» **Stored data**:
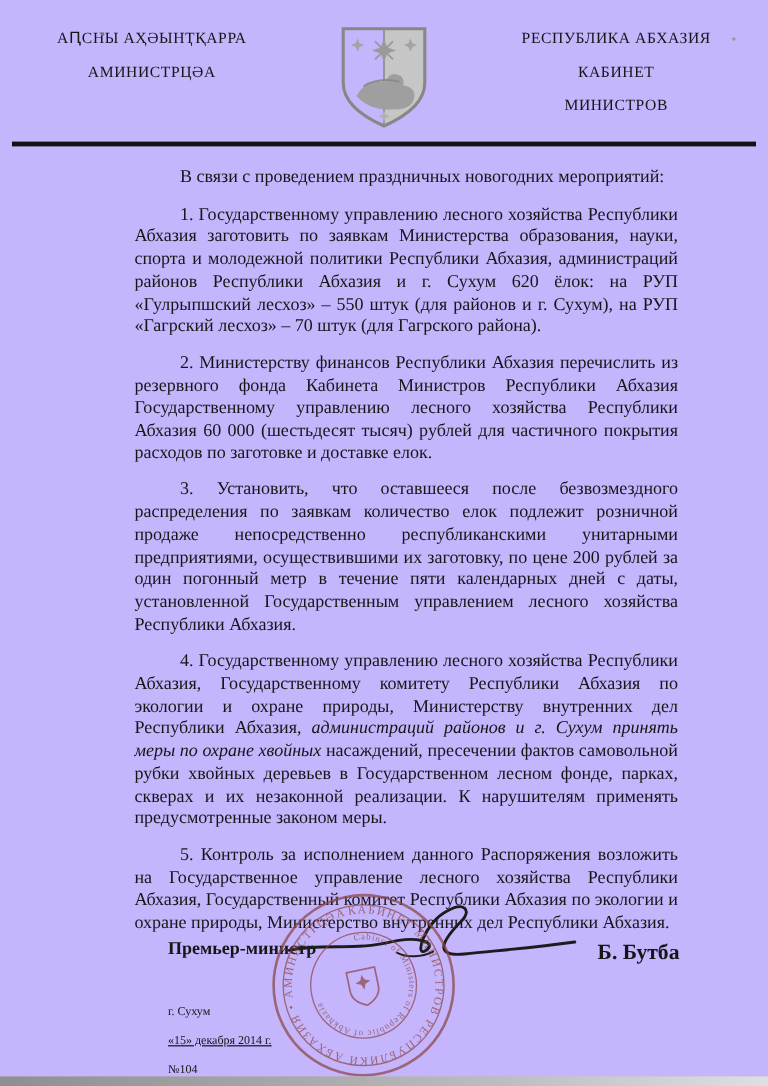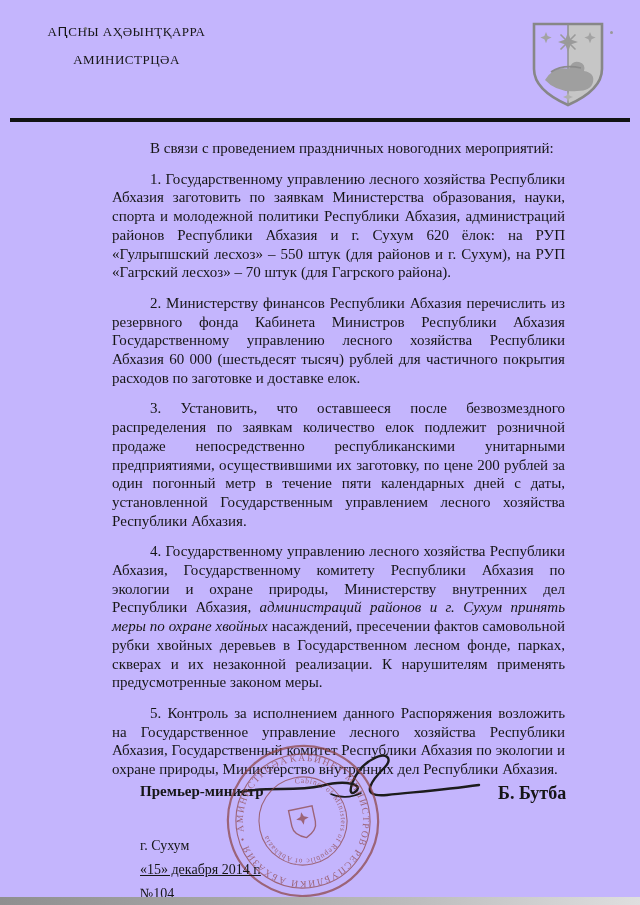--- a/index.html
+++ b/index.html
@@ -76,21 +76,21 @@
   .sig-name {
     position: absolute;
     left: 498px; top: 783px;
     font-size: 18px;
     font-weight: bold;
   }
   .signature-svg {
     position: absolute;
     left: 235px; top: 750px;
   }
-  .meta-line { position: absolute; left: 140px; font-size: 14px; }
+  .meta-line { position: absolute; left: 140px; font-size: 10px; }
   .meta-place  { top: 838px; }
   .meta-date   { top: 862px; text-decoration: underline; }
   .meta-number { top: 886px; }
   
   .stamp {
     position: absolute;
     left: 224px; top: 742px;
     width: 158px; height: 158px;
     transform: rotate(-12deg);
     opacity: 0.72;
@@ -130,20 +130,25 @@
         <path d="M19 12 l1.6 4 4 1.6 -4 1.6 -1.6 4 -1.6 -4 -4 -1.6 4 -1.6 z" fill="#a3a3a3"></path>
         <path d="M63 12 l1.6 4 4 1.6 -4 1.6 -1.6 4 -1.6 -4 -4 -1.6 4 -1.6 z" fill="#a3a3a3"></path>
 
         <path d="M18 60 q9 -15 24 -11 q3 -9 10 -7 q7 2 5 9 q11 2 9 11 q-2 9 -16 9 q-20 2 -32 -11 z" fill="#9f9f9f"></path>
         <path d="M24 52 q12 -8 30 -4" stroke="#8b8b8b" stroke-width="1.6" fill="none"></path>
 
         <path d="M41 72 l1.4 3.6 3.6 1.4 -3.6 1.4 -1.4 3.6 -1.4 -3.6 -3.6 -1.4 3.6 -1.4 z" fill="#b0b0b0"></path>
       </svg>
     </div>
 
+    <div class="head-col">
+      <div>РЕСПУБЛИКА АБХАЗИЯ</div>
+      <div>КАБИНЕТ</div>
+      <div>МИНИСТРОВ</div>
+    </div>
   </header>
 
   <div class="header-rule"></div>
 
 
   <div class="doc-body">
     <p>В связи с проведением праздничных новогодних мероприятий:</p>
     <p>1. Государственному управлению лесного хозяйства Республики Абхазия заготовить по заявкам Министерства образования, науки, спорта и молодежной политики Республики Абхазия, администраций районов Республики Абхазия и г. Сухум 620 ёлок:  на  РУП «Гулрыпшский лесхоз» – 550 штук (для районов и г. Сухум), на РУП «Гагрский лесхоз» – 70 штук (для Гагрского района).</p>
     <p>2. Министерству финансов Республики Абхазия перечислить из резервного фонда Кабинета Министров Республики Абхазия Государственному управлению лесного хозяйства Республики Абхазия 60 000 (шестьдесят тысяч) рублей для частичного покрытия расходов по заготовке и доставке елок.</p>
     <p>3. Установить, что оставшееся после безвозмездного распределения по заявкам количество елок подлежит розничной продаже непосредственно республиканскими унитарными предприятиями, осуществившими их заготовку, по цене 200 рублей за один погонный метр в течение пяти календарных дней  с даты, установленной Государственным управлением лесного хозяйства Республики Абхазия.</p>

» **ABOUT THIS TASK**:
Each line in the entries above that includes the string "meta" adds to the count; state that count only.

» **SOLUTION TO THE PROBLEM**:
5